LES RAPPORTS PRÉSENTENCIEL ET SEXOLOGIQUE

[15]        Le rapport présentenciel révèle les éléments suivants.

[16]        L’accusé est âgé de 27 ans.

[17]        La séparation de ses parents alors qu’il avait 8 ans a entraîné de l’instabilité, de l’anxiété et de l’insécurité.

[18]        Il a reçu un diagnostic de TDAH, a pris une médication et a été suivi en pédopsychiatrie jusqu’à l’âge de 16 ans.

[19]        Sur le plan scolaire, l’accusé a eu des difficultés d’apprentissage et a été victime d’intimidation et de violence.

[20]        Jusqu’à son arrestation pour les présents délits, il est actif sur le marché du travail, principalement dans le domaine de la restauration.

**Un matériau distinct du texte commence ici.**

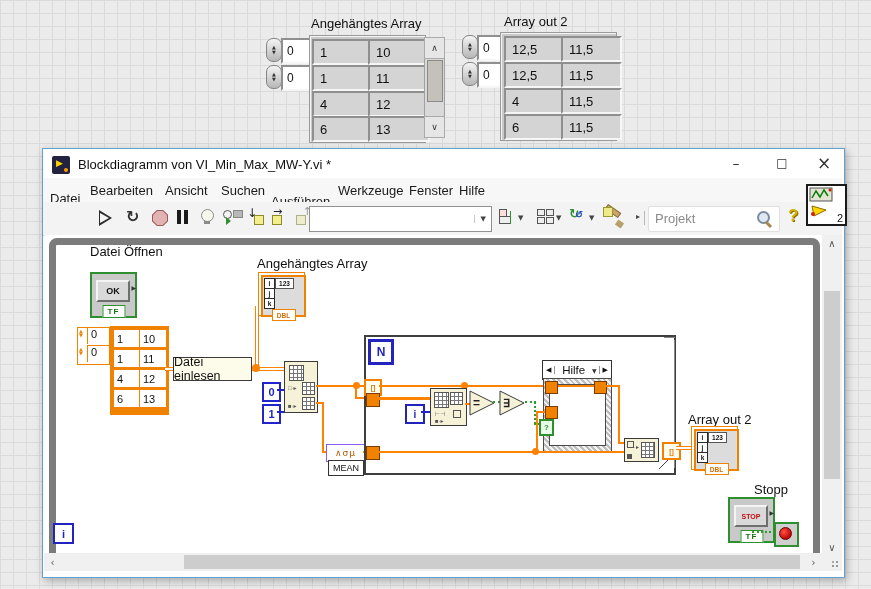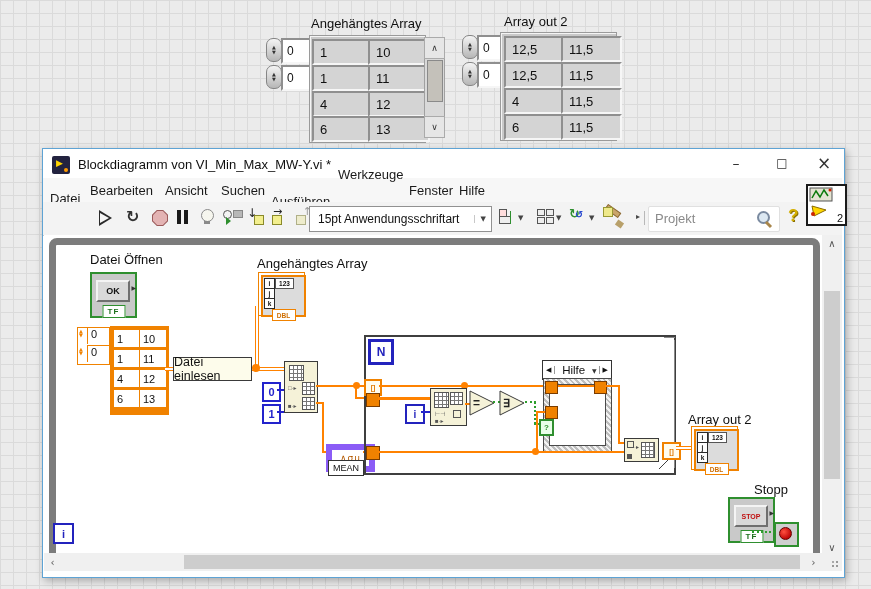"Werkzeuge" div.abs { top: 165px -> 181px }
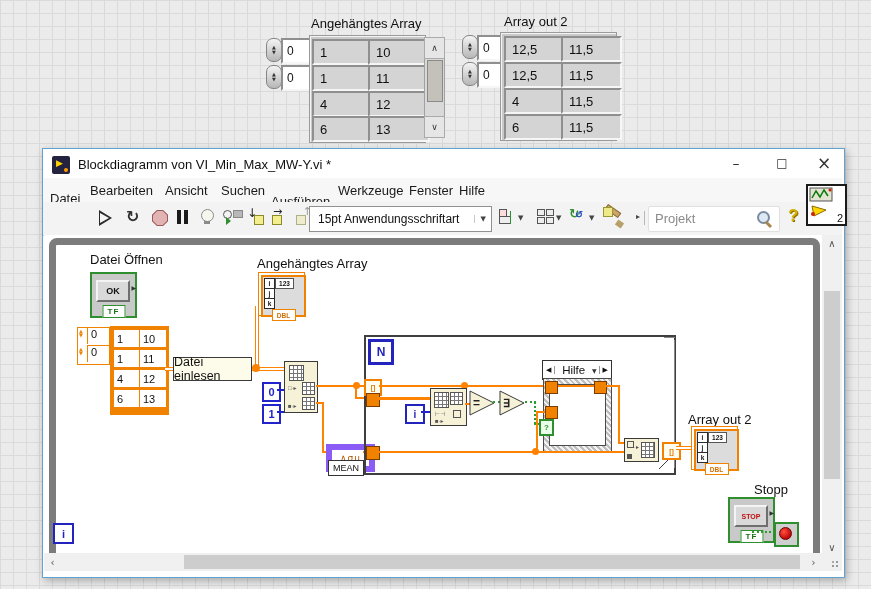"15pt Anwendungsschriftart" span { html: <span>15pt Anwendungsschriftart</span> -> none }
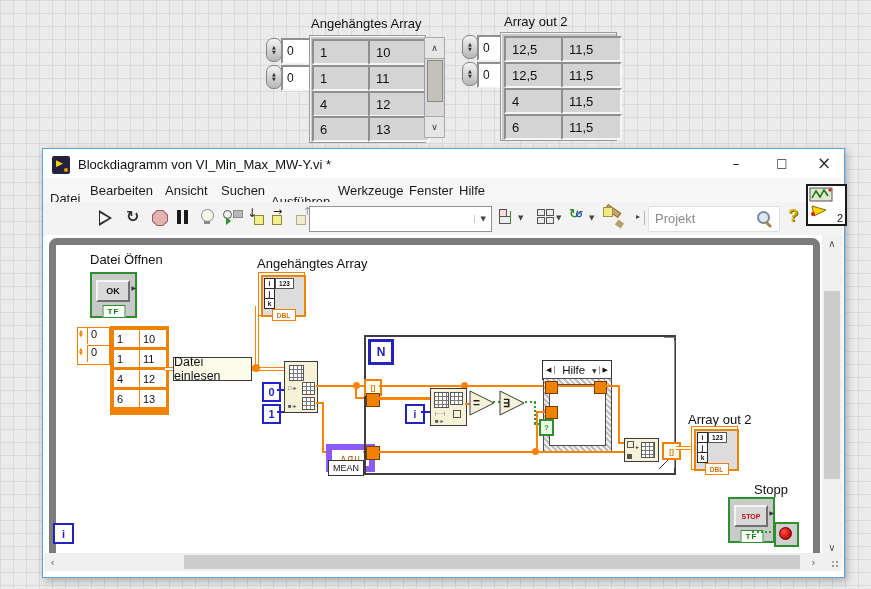"Datei Öffnen" div.abs { top: 252px -> 244px }
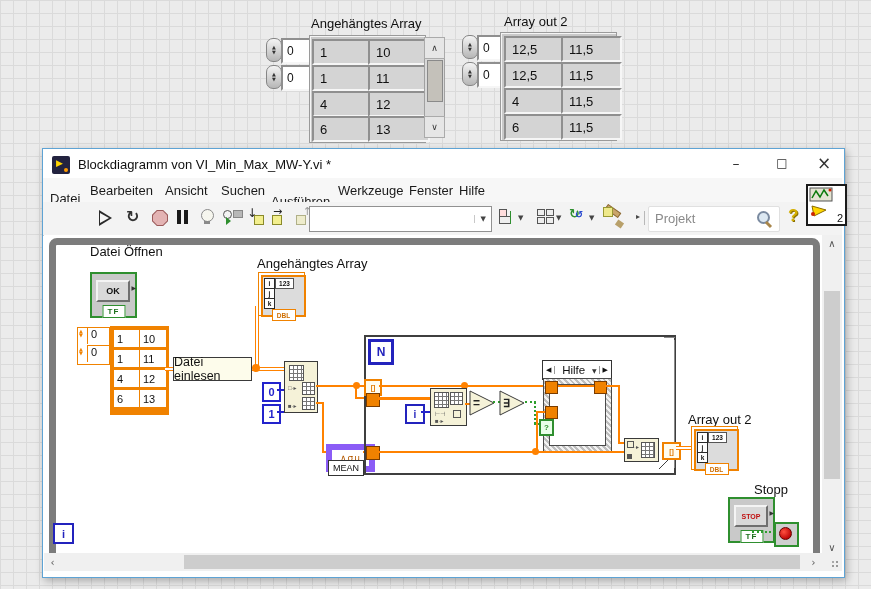"∧σμ" div.abs { border: 6px solid #8b5cf6 -> 1px solid #8b5cf6 }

[21]        À compter de 2011, il consomme abusivement des méthamphétamines et de l’alcool. Son mode de vie est caractérisé par l’isolement, les conflits familiaux et conjugaux, les problèmes financiers et la fréquentation de pairs consommateurs.

[22]        L’événement de mai 2016 survient dans une période sombre de sa vie où il cumule les émotions négatives.

[23]        Arrêté par les policiers sur les lieux de son travail, il quitte son emploi quelque temps plus tard. Depuis 2017, il est sans emploi.

[24]        Dans le cadre de son engagement, il devait respecter la condition de ne pas posséder un cellulaire. Il contrevient à cette condition en août 2017, infraction pour laquelle il reconnaît sa culpabilité.

[25]        L’agent de probation souligne que l’accusé reconnaît les délits et assume généralement sa part de responsabilité[1].

[26]        Depuis 2017, il ne consomme plus de méthamphétamines et d’alcool. Il a cependant continué la consommation de cannabis pour calmer son anxiété.

[27]        L’accusé présente des déficits relationnels et affectifs qui l’ont conduit à se valoriser davantage dans les échanges sur Internet.

[28]        Sur le plan sexologique, l’accusé admet regarder du matériel pornographique impliquant des mangas et des dessins animés à teneur sexuelle depuis l’âge de 16 ans.

[29]        Le rapport d’évaluation sexologique conclut à un risque de récidive plus élevé que la moyenne et cible l’importance pour l’accusé de suivre une thérapie pour comprendre la provenance de ses comportements sexuels déviants et ainsi diminuer le risque de récidive.

[30]        Le rapport présentenciel souligne que l’accusé est prêt à suivre une thérapie spécialisée en délinquance sexuelle.